Small investors in Illinois will soon be able to invest in start-up businesses in exchange for a piece of the action, but without some of the onerous oversight previously required by regulatory agencies. Signed by Governor Rauner in July, 2015 the Equity Crowdfunding Act (HB 3429) is a game changing piece of legislation that leverages the crowdfunding platform to the benefit of small investors and companies. Waiving many of the regulations that govern traditional securities markets, Illinois’ intrastate crowdfunding law authorizes non-accredited investors (also known as “the little guys) to acquire equity in small business without all the red tape.
The law allows individuals with a net worth under $1,000,000 and annual incomes under $200,000 to contribute up to $5,000 per company in any given year. Creative business types will have access to capital that might been unavailable previously, broadening the choice of funding sources beyond the often burdensome small business loans offered by banks.
The law will also allow founders of startups to maintain tighter ownership control of their enterprise. Typically, venture capitalists who invest in new companies demand excessively large chunks of the business in return for their capital infusion. The Act opens doors to a broader lender base while creating the potential for a more even distribution of profits. In general the legislation should improve liquidity across the board.
On the other side of the coin, small investors can benefit from the opportunity to “get in on the ground floor” of rewarding new commercial ventures. While the average citizen is welcome to play the national stock markets, they often end up paying higher transaction fees than insiders, and not having access to such lucrative prospects as IPOs. The new crowdfunding law is regarded as the most small business friendly measure among all US states and should level the playing field to some degree.
Quoted in the Chicago Tribune, sponsor State Rep.

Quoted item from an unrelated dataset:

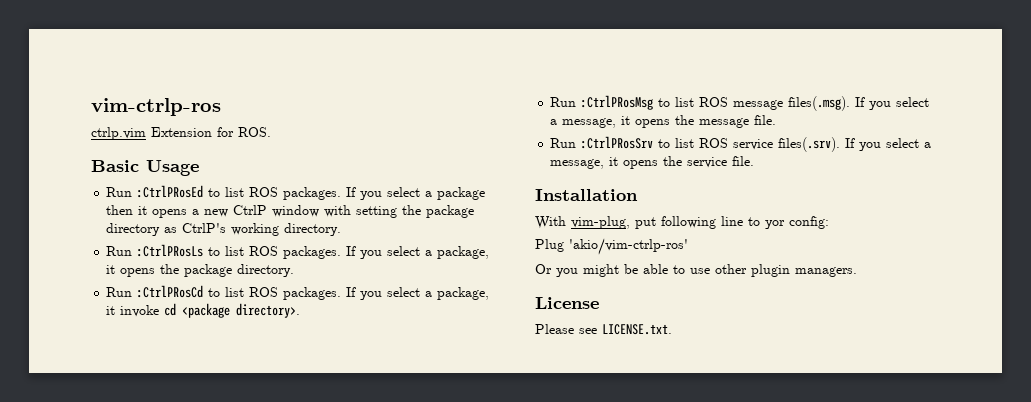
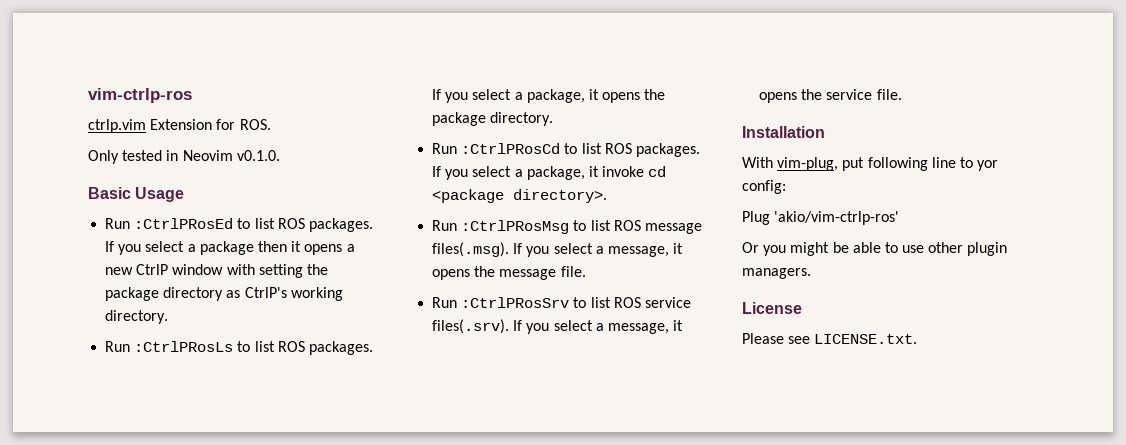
(271, 132) none -> [88,150,280,164] // Only tested in Neovim v0.1.0.

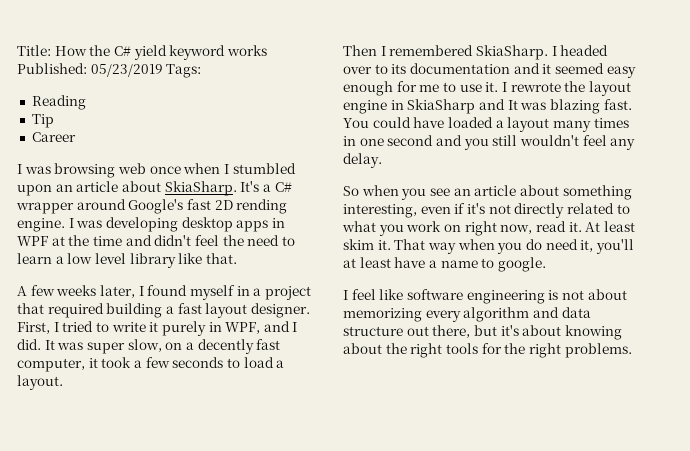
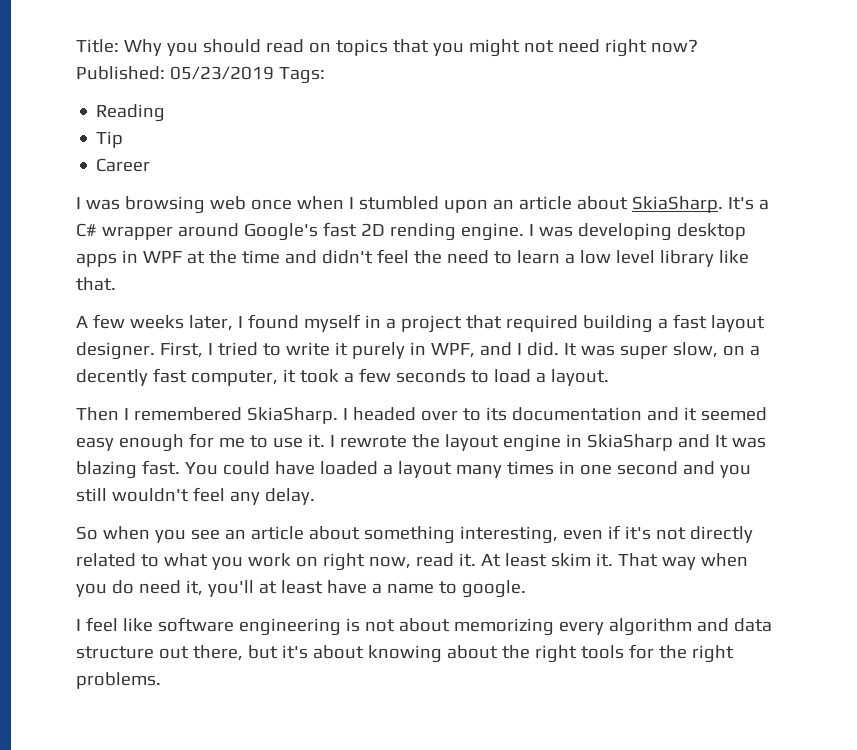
[54,45,267,60] How the C# yield keyword works -> [123,39,698,57] Why you should read on topics that you might not need right now?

Carol Sente, D-Vernon Hills observed that HB 3429 should also help improve the state’s reputation regarding business climate. As Illinois struggles with a budget deficit and other business climate challenges, this measure has the potential to jump start entrepreneurial enterprises with obvious positive benefits across a broad business spectrum.
Between now and year’s end, Bellas & Wachowski will be analyzing the possibilities of the new law to determine how our clients can benefit from this opportunity. The legislation will take effect Jan. 1, 2016 across Illinois.